Your task:
Line by line, transcribe the data shown below.

Change detection data

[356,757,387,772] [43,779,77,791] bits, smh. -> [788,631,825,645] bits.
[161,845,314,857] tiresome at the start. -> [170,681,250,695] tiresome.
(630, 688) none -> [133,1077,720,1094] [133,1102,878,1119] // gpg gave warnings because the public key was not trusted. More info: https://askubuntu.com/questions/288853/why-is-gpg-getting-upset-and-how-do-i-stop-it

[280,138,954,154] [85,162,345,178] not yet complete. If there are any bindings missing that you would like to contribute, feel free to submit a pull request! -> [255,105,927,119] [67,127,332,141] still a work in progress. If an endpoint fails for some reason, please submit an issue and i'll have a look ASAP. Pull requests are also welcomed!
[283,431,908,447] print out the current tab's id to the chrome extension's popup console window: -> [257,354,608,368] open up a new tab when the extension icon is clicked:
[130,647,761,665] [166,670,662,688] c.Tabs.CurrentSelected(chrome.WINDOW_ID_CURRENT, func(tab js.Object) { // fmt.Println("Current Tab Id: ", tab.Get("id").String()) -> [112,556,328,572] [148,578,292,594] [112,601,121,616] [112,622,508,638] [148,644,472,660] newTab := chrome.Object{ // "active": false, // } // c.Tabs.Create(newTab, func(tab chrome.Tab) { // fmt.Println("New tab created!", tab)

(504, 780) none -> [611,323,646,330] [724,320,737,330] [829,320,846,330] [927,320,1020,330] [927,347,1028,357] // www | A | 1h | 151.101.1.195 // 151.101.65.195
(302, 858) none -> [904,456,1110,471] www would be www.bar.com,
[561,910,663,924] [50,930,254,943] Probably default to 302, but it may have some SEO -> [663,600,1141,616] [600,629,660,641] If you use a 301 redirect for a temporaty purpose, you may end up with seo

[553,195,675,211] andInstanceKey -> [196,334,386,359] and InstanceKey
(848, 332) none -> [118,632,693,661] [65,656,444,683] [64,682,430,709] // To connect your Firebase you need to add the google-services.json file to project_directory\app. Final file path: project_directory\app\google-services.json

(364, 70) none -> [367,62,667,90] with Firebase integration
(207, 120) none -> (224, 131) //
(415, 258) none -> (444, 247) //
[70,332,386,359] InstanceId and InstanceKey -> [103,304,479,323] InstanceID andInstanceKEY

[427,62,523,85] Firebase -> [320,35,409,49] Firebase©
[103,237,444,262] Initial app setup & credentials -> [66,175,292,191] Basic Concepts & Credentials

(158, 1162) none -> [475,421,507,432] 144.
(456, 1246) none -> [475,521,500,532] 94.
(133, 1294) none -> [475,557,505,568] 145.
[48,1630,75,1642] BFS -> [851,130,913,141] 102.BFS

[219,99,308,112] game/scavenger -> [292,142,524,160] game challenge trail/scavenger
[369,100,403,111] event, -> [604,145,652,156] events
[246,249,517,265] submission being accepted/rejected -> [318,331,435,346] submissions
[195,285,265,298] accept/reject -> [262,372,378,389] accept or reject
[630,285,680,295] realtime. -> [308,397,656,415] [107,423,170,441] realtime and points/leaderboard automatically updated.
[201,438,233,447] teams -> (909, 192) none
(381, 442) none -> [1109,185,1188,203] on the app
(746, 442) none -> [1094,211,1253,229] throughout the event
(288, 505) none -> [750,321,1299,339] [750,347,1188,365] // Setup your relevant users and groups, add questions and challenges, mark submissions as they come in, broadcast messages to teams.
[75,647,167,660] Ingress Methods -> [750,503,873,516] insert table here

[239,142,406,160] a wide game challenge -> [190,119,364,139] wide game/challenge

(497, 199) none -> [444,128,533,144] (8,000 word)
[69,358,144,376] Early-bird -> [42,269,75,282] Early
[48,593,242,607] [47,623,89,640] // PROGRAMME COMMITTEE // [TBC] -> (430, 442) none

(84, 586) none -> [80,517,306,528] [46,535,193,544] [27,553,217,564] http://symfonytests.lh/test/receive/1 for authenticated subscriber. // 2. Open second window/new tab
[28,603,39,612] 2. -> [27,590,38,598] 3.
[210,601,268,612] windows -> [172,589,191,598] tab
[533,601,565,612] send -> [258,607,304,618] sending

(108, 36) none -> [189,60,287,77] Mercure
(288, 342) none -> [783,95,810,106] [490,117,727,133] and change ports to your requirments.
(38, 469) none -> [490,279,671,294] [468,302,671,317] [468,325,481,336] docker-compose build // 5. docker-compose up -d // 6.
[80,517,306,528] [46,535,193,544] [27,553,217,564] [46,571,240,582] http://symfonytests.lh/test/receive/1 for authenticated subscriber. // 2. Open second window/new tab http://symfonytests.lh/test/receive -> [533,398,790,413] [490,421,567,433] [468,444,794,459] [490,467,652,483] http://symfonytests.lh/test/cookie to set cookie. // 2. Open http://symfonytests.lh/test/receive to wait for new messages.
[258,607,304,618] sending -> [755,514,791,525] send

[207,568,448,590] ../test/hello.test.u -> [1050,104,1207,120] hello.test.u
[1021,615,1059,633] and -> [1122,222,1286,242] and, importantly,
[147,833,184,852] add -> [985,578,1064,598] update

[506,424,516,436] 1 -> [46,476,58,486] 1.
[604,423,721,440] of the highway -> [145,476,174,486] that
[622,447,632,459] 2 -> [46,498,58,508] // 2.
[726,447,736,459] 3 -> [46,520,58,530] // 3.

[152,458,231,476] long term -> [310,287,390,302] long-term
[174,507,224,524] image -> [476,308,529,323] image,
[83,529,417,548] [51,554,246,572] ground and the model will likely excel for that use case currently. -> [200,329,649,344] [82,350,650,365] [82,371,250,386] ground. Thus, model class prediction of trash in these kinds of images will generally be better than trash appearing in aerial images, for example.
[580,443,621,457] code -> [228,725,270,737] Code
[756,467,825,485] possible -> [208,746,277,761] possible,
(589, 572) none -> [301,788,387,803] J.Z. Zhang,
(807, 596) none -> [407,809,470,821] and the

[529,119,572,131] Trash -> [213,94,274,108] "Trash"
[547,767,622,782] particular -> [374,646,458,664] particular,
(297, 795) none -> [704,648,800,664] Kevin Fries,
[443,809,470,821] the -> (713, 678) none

Response to this task:
[356,757,387,772] [43,779,77,791] bits, smh. -> [788,631,825,645] bits.
[161,845,314,857] tiresome at the start. -> [170,681,250,695] tiresome.
(630, 688) none -> [133,1077,720,1094] [133,1102,878,1119] // gpg gave warnings because the public key was not trusted. More info: https://askubuntu.com/questions/288853/why-is-gpg-getting-upset-and-how-do-i-stop-it

[280,138,954,154] [85,162,345,178] not yet complete. If there are any bindings missing that you would like to contribute, feel free to submit a pull request! -> [255,105,927,119] [67,127,332,141] still a work in progress. If an endpoint fails for some reason, please submit an issue and i'll have a look ASAP. Pull requests are also welcomed!
[283,431,908,447] print out the current tab's id to the chrome extension's popup console window: -> [257,354,608,368] open up a new tab when the extension icon is clicked:
[130,647,761,665] [166,670,662,688] c.Tabs.CurrentSelected(chrome.WINDOW_ID_CURRENT, func(tab js.Object) { // fmt.Println("Current Tab Id: ", tab.Get("id").String()) -> [112,556,328,572] [148,578,292,594] [112,601,121,616] [112,622,508,638] [148,644,472,660] newTab := chrome.Object{ // "active": false, // } // c.Tabs.Create(newTab, func(tab chrome.Tab) { // fmt.Println("New tab created!", tab)

(504, 780) none -> [611,323,646,330] [724,320,737,330] [829,320,846,330] [927,320,1020,330] [927,347,1028,357] // www | A | 1h | 151.101.1.195 // 151.101.65.195
(302, 858) none -> [904,456,1110,471] www would be www.bar.com,
[561,910,663,924] [50,930,254,943] Probably default to 302, but it may have some SEO -> [663,600,1141,616] [600,629,660,641] If you use a 301 redirect for a temporaty purpose, you may end up with seo

[553,195,675,211] andInstanceKey -> [196,334,386,359] and InstanceKey
(848, 332) none -> [118,632,693,661] [65,656,444,683] [64,682,430,709] // To connect your Firebase you need to add the google-services.json file to project_directory\app. Final file path: project_directory\app\google-services.json

(364, 70) none -> [367,62,667,90] with Firebase integration
(207, 120) none -> (224, 131) //
(415, 258) none -> (444, 247) //
[70,332,386,359] InstanceId and InstanceKey -> [103,304,479,323] InstanceID andInstanceKEY

[427,62,523,85] Firebase -> [320,35,409,49] Firebase©
[103,237,444,262] Initial app setup & credentials -> [66,175,292,191] Basic Concepts & Credentials

(158, 1162) none -> [475,421,507,432] 144.
(456, 1246) none -> [475,521,500,532] 94.
(133, 1294) none -> [475,557,505,568] 145.
[48,1630,75,1642] BFS -> [851,130,913,141] 102.BFS

[219,99,308,112] game/scavenger -> [292,142,524,160] game challenge trail/scavenger
[369,100,403,111] event, -> [604,145,652,156] events
[246,249,517,265] submission being accepted/rejected -> [318,331,435,346] submissions
[195,285,265,298] accept/reject -> [262,372,378,389] accept or reject
[630,285,680,295] realtime. -> [308,397,656,415] [107,423,170,441] realtime and points/leaderboard automatically updated.
[201,438,233,447] teams -> (909, 192) none
(381, 442) none -> [1109,185,1188,203] on the app
(746, 442) none -> [1094,211,1253,229] throughout the event
(288, 505) none -> [750,321,1299,339] [750,347,1188,365] // Setup your relevant users and groups, add questions and challenges, mark submissions as they come in, broadcast messages to teams.
[75,647,167,660] Ingress Methods -> [750,503,873,516] insert table here

[239,142,406,160] a wide game challenge -> [190,119,364,139] wide game/challenge

(497, 199) none -> [444,128,533,144] (8,000 word)
[69,358,144,376] Early-bird -> [42,269,75,282] Early
[48,593,242,607] [47,623,89,640] // PROGRAMME COMMITTEE // [TBC] -> (430, 442) none

(84, 586) none -> [80,517,306,528] [46,535,193,544] [27,553,217,564] http://symfonytests.lh/test/receive/1 for authenticated subscriber. // 2. Open second window/new tab
[28,603,39,612] 2. -> [27,590,38,598] 3.
[210,601,268,612] windows -> [172,589,191,598] tab
[533,601,565,612] send -> [258,607,304,618] sending

(108, 36) none -> [189,60,287,77] Mercure
(288, 342) none -> [783,95,810,106] [490,117,727,133] and change ports to your requirments.
(38, 469) none -> [490,279,671,294] [468,302,671,317] [468,325,481,336] docker-compose build // 5. docker-compose up -d // 6.
[80,517,306,528] [46,535,193,544] [27,553,217,564] [46,571,240,582] http://symfonytests.lh/test/receive/1 for authenticated subscriber. // 2. Open second window/new tab http://symfonytests.lh/test/receive -> [533,398,790,413] [490,421,567,433] [468,444,794,459] [490,467,652,483] http://symfonytests.lh/test/cookie to set cookie. // 2. Open http://symfonytests.lh/test/receive to wait for new messages.
[258,607,304,618] sending -> [755,514,791,525] send

[207,568,448,590] ../test/hello.test.u -> [1050,104,1207,120] hello.test.u
[1021,615,1059,633] and -> [1122,222,1286,242] and, importantly,
[147,833,184,852] add -> [985,578,1064,598] update

[506,424,516,436] 1 -> [46,476,58,486] 1.
[604,423,721,440] of the highway -> [145,476,174,486] that
[622,447,632,459] 2 -> [46,498,58,508] // 2.
[726,447,736,459] 3 -> [46,520,58,530] // 3.

[152,458,231,476] long term -> [310,287,390,302] long-term
[174,507,224,524] image -> [476,308,529,323] image,
[83,529,417,548] [51,554,246,572] ground and the model will likely excel for that use case currently. -> [200,329,649,344] [82,350,650,365] [82,371,250,386] ground. Thus, model class prediction of trash in these kinds of images will generally be better than trash appearing in aerial images, for example.
[580,443,621,457] code -> [228,725,270,737] Code
[756,467,825,485] possible -> [208,746,277,761] possible,
(589, 572) none -> [301,788,387,803] J.Z. Zhang,
(807, 596) none -> [407,809,470,821] and the

[529,119,572,131] Trash -> [213,94,274,108] "Trash"
[547,767,622,782] particular -> [374,646,458,664] particular,
(297, 795) none -> [704,648,800,664] Kevin Fries,
[443,809,470,821] the -> (713, 678) none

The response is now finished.